Schockert: Durchaus gemischt. Bei uns in den Verbänden gibt es eine breite Unterstützung, die das mitträgt. In anderen Teilen der Kirche erlebe ich auch einen Anfang, dass das Verständnis in vielen Gemeinden da ist, da man viel weiter ist.
Problematischer ist es meistens, wenn man nach oben schaut auf Amtsträger, die da noch nicht immer das Verständnis entgegenbringen, die aktiv dagegen vorgehen. Aber auch da zeichnen sich die ersten Aufbrüche an. Es ist ein langsamer Prozess, den wir mit unseren Protestenvoranbringen wollen.
DOMRADIO.DE: Die aktuellen Meldungen dürften Sie freuen. Im Vatikan tut sich ja tatsächlich was. Der argentinische Erzbischof Victor Fernandez ist ab September der neue oberste Glaubenshüter im Vatikan. Und er sagt zumindest: Es ist okay, homosexuelle Paare zu segnen. Oder jetzt auch am Rande des CSD gibt es einen Gottesdienst, besonders für Menschen aller Geschlechtsidentitäten. Reicht das, oder was muss passieren?

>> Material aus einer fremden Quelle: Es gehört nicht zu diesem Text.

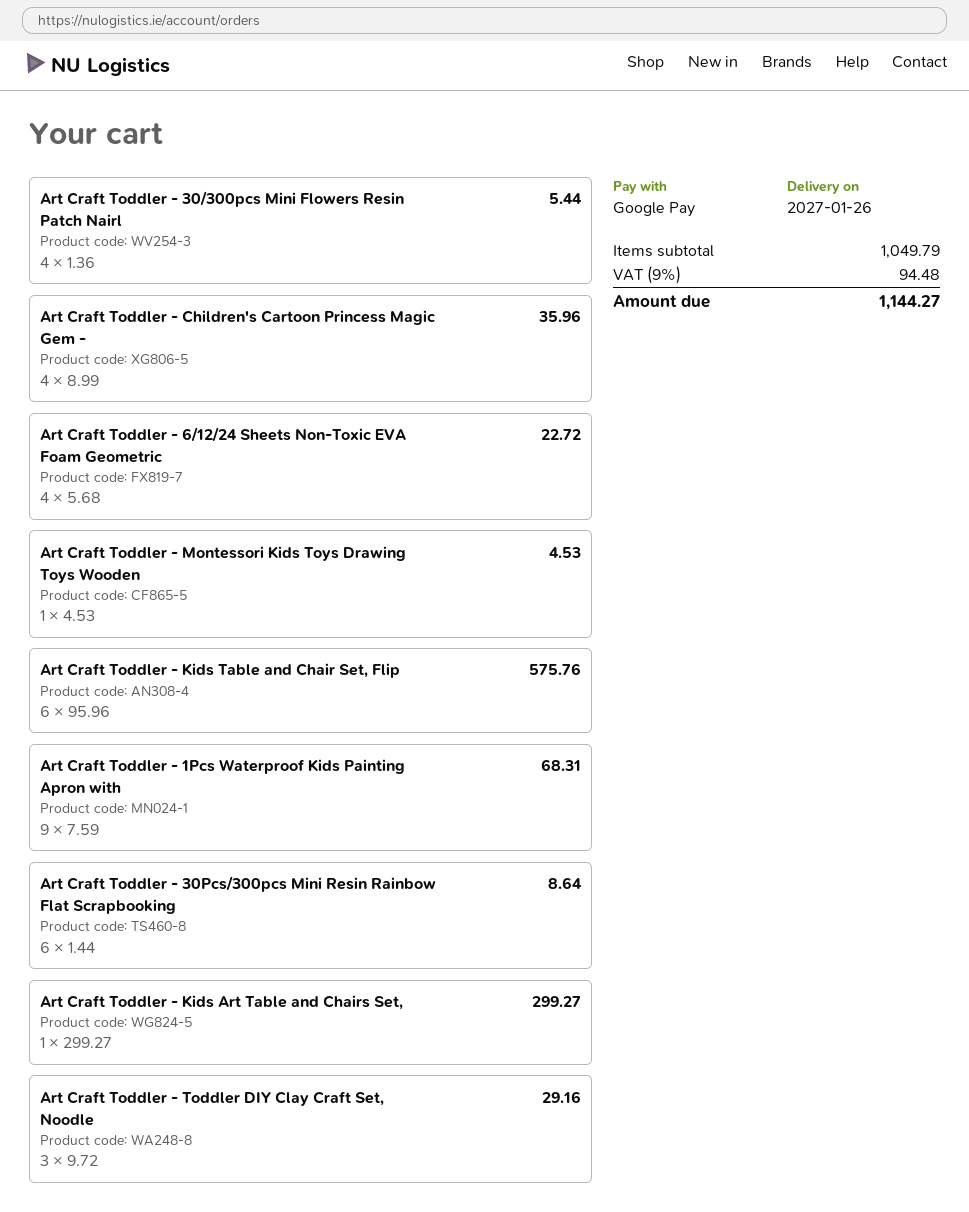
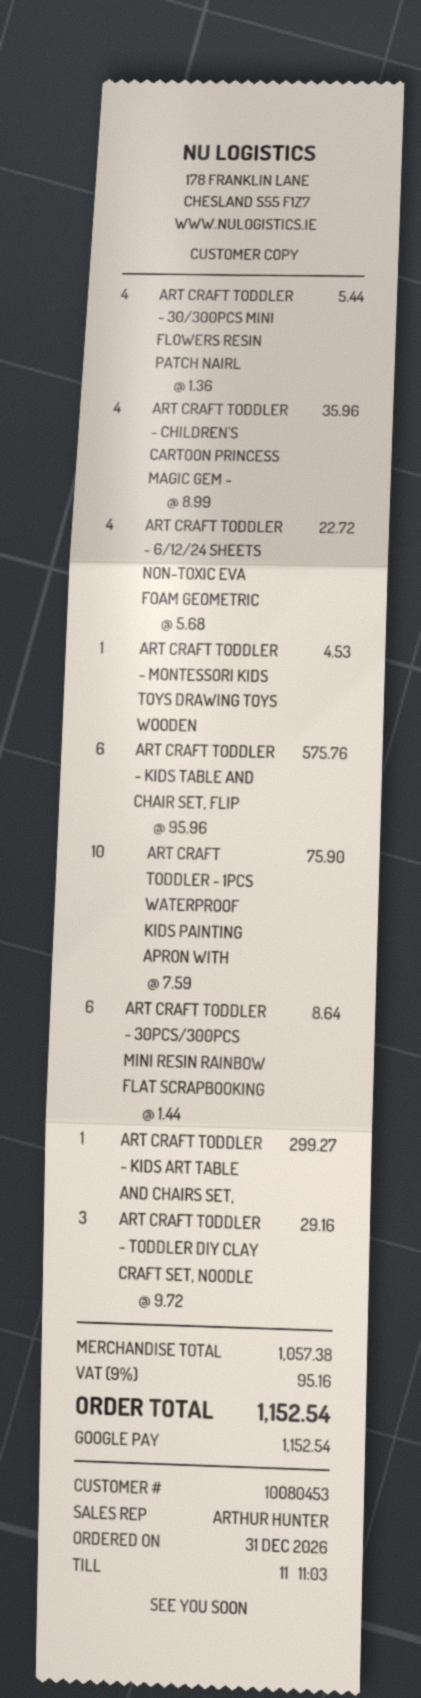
Art Craft Toddler - 1Pcs Waterproof Kids Painting Apron with: 9 x 7.59 = 68.31 -> 10 x 7.59 = 75.90
subtotal: 1049.79 -> 1057.38
tax: 9% = 94.48 -> 9% = 95.16
total: 1144.27 -> 1152.54

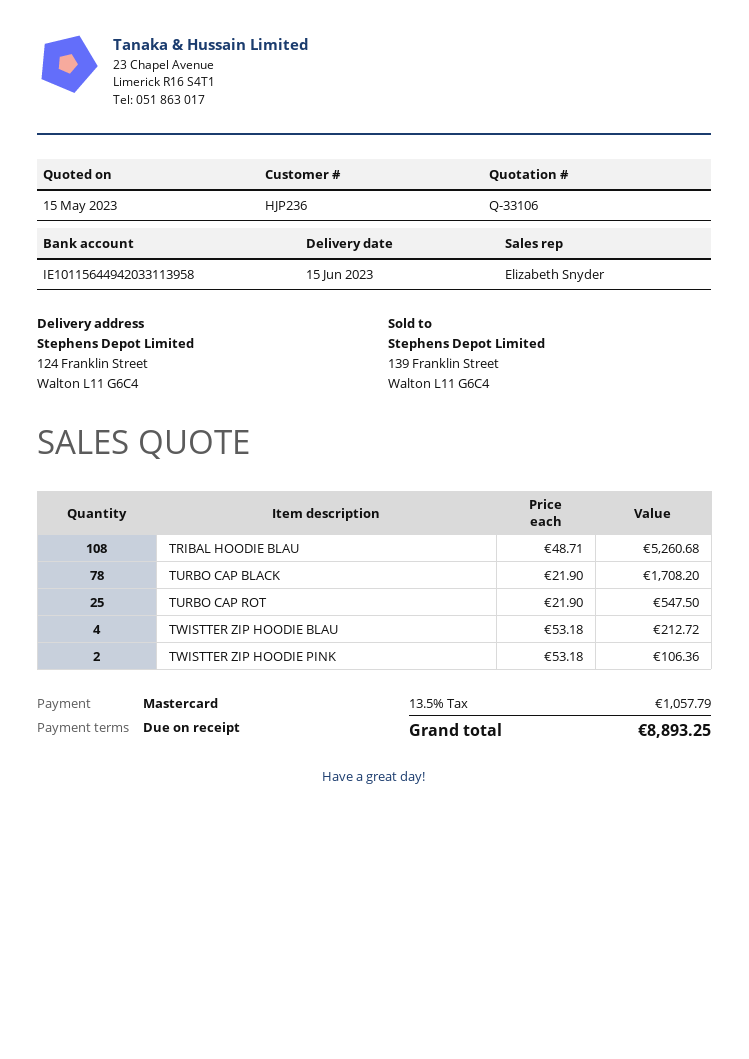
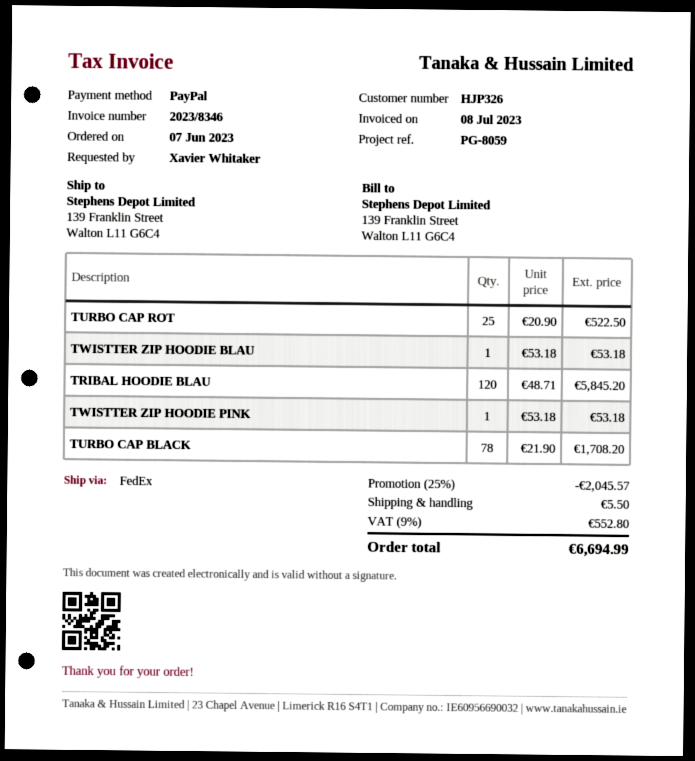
customer number: HJP236 -> HJP326
payment method: Mastercard -> PayPal
ship to: 124 Franklin Street, Walton L11 G6C4 -> 139 Franklin Street, Walton L11 G6C4
TRIBAL HOODIE BLAU: 108 x 48.71 = 5260.68 -> 120 x 48.71 = 5845.20
TURBO CAP ROT: 25 x 21.90 = 547.50 -> 25 x 20.90 = 522.50
TWISTTER ZIP HOODIE BLAU: 4 x 53.18 = 212.72 -> 1 x 53.18 = 53.18
TWISTTER ZIP HOODIE PINK: 2 x 53.18 = 106.36 -> 1 x 53.18 = 53.18
discount: none -> 25% = 2045.57
shipping: none -> 5.50
tax: 13.5% = 1057.79 -> 9% = 552.80
total: 8893.25 -> 6694.99

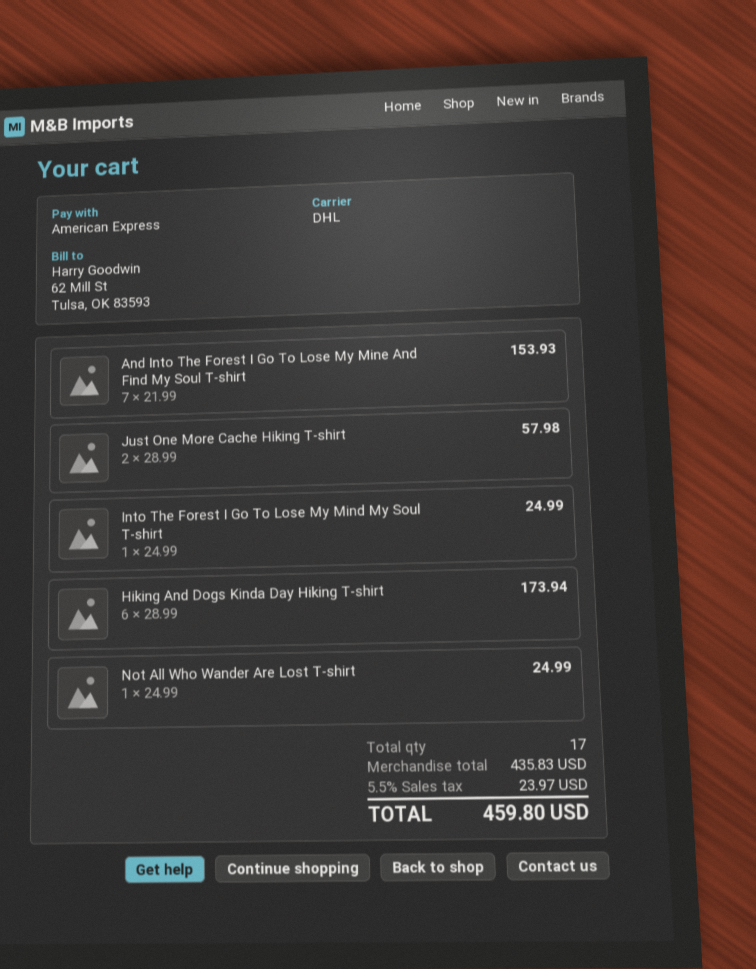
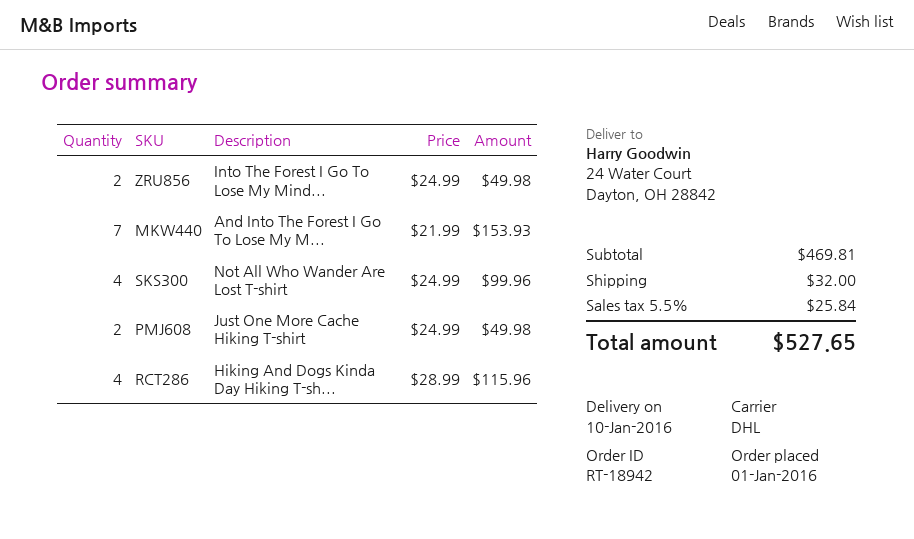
Just One More Cache Hiking T-shirt: 2 x 28.99 = 57.98 -> 2 x 24.99 = 49.98
Into The Forest I Go To Lose My Mind My Soul T-shirt: 1 x 24.99 = 24.99 -> 2 x 24.99 = 49.98
Hiking And Dogs Kinda Day Hiking T-shirt: 6 x 28.99 = 173.94 -> 4 x 28.99 = 115.96
Not All Who Wander Are Lost T-shirt: 1 x 24.99 = 24.99 -> 4 x 24.99 = 99.96
subtotal: 435.83 -> 469.81
shipping: none -> 32.00
tax: 5.5% = 23.97 -> 5.5% = 25.84
total: 459.80 -> 527.65

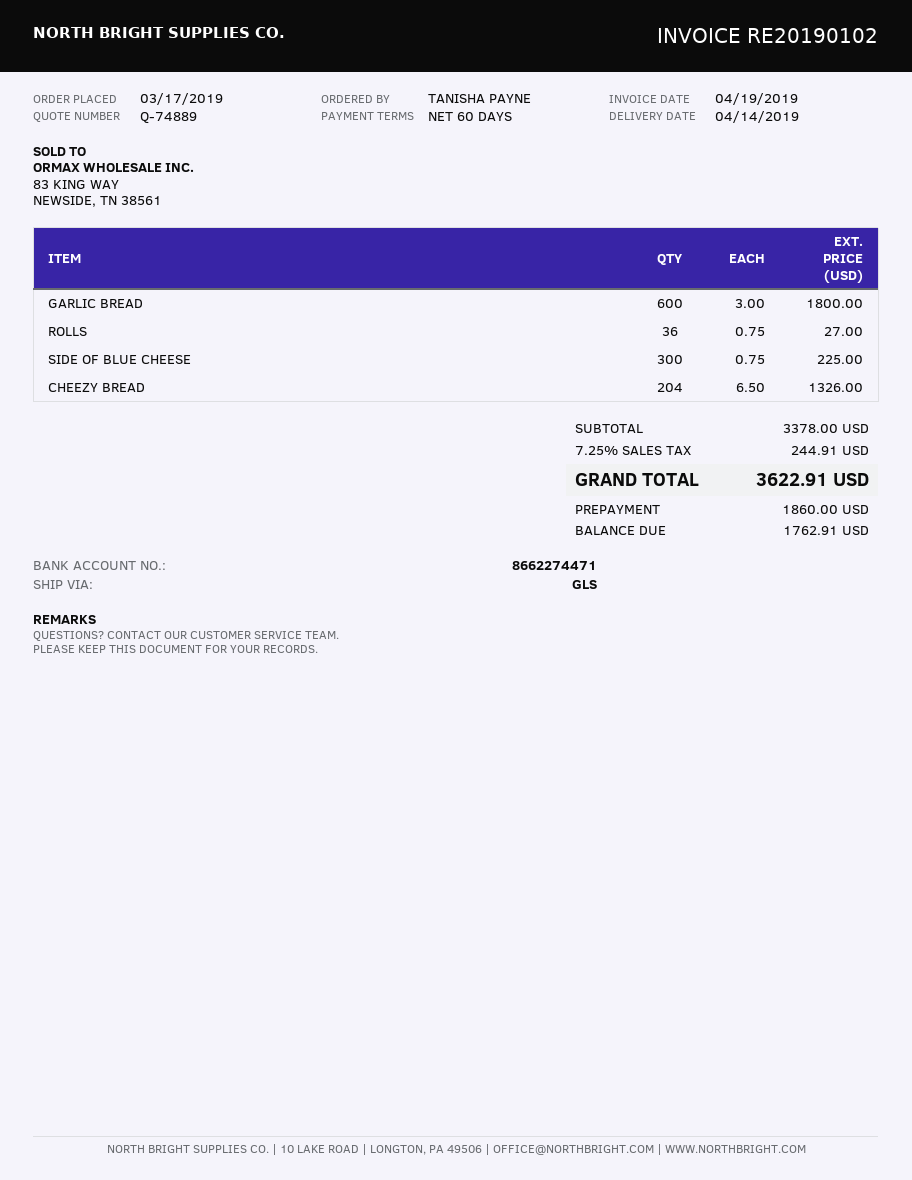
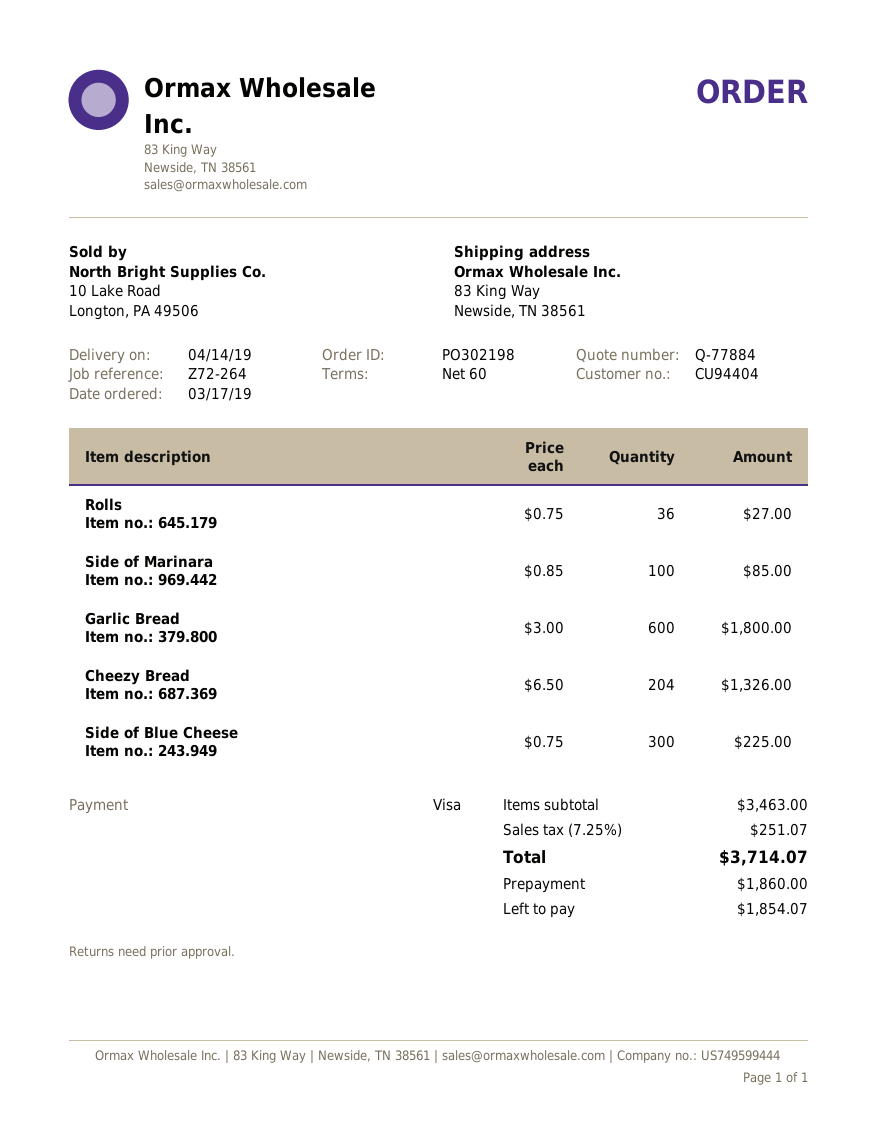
quote number: Q-74889 -> Q-77884
Side of Marinara: none -> 100 x 0.85 = 85.00
subtotal: 3378.00 -> 3463.00
tax: 7.25% = 244.91 -> 7.25% = 251.07
total: 3622.91 -> 3714.07
balance: 1762.91 -> 1854.07

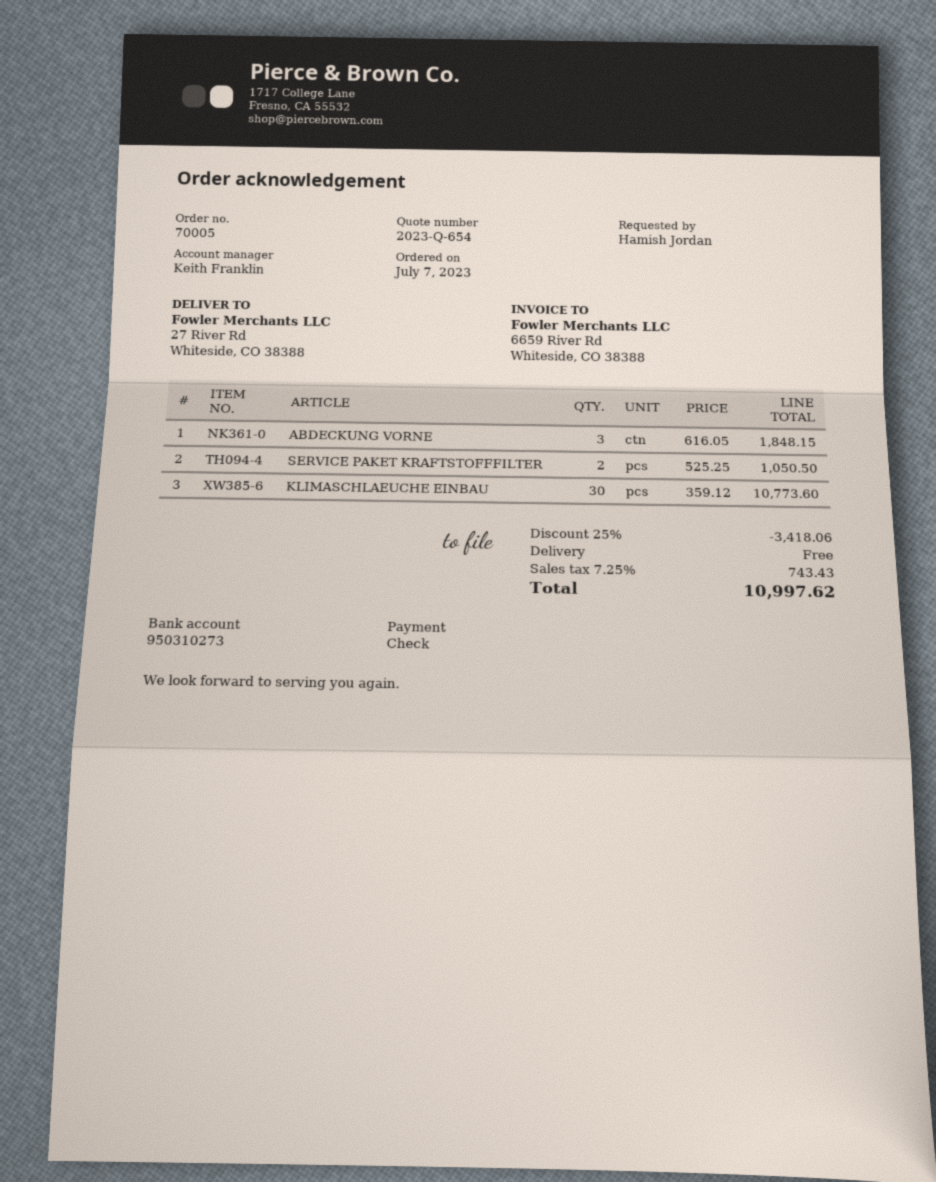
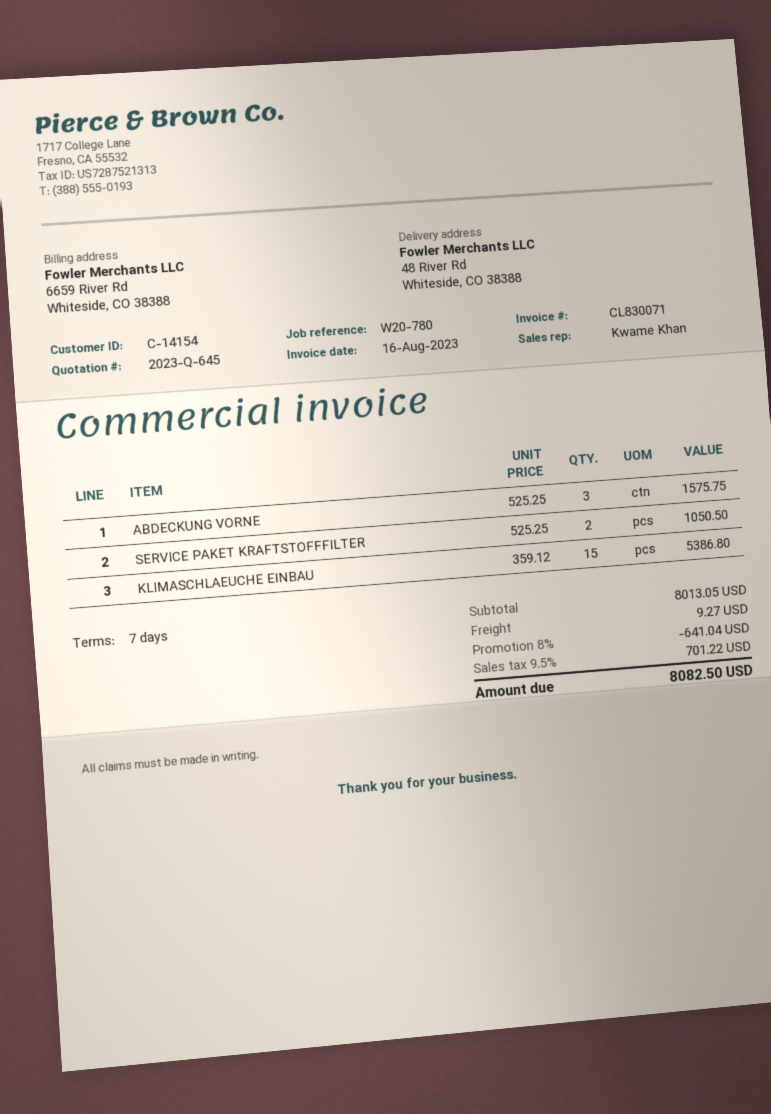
quote number: 2023-Q-654 -> 2023-Q-645
sales rep: Keith Franklin -> Kwame Khan
ship to: 27 River Rd, Whiteside, CO 38388 -> 48 River Rd, Whiteside, CO 38388
ABDECKUNG VORNE: 3 x 616.05 = 1848.15 -> 3 x 525.25 = 1575.75
KLIMASCHLAEUCHE EINBAU: 30 x 359.12 = 10773.60 -> 15 x 359.12 = 5386.80
discount: 25% = 3418.06 -> 8% = 641.04
shipping: 0.00 -> 9.27
tax: 7.25% = 743.43 -> 9.5% = 701.22
total: 10997.62 -> 8082.50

Schockert: Das ist natürlich ein erster Schritt, dass hier mehr Anerkennung da ist. Es wird gezeigt, Ihr könnt auch den Segen als Paare empfangen oder ihr bekommt auch Gottesdienste, wie es auch für Pilgerschaften zum Beispiel Gottesdienste gibt. Aber es ist eben nur ein Anfang.
Am Ende ist es wichtig, dass eigentlich in allen Gruppen, in den Gemeinden, in den Verbänden queere Menschen wie selbstverständlich Teil sein können und nicht als etwas Besonderes wahrgenommen werden, was irgendwie auch mit dazugehört. Wir sind selbstverständlich Teil auch der Gemeinden, der Kirche.
DOMRADIO.DE: Was sagen Sie denen, die sich trotzdem nach wie vor kritisch äußern und die vielleicht sogar sagen: Das steht in der Bibel aber irgendwie anders, oder das geht theologisch nicht. Haben Sie da Argumente?
Schockert: Was ich als erstes sage, ist einfach die Botschaft von Jesu, dass wir andere Menschen so akzeptieren, wie sie sind und ihr Leben ermöglichen und sich entfalten können. Was für mich die eigentliche christliche Nächstenliebe ist.
Die Stellen in der Bibel, auf die sich diese Kritiker und Kritikerinnen berufen, muss man im historischen Kontext einordnen. Die wurden vor 2000 und 3000 Jahren geschrieben.
Das Interview führte Verena Tröster.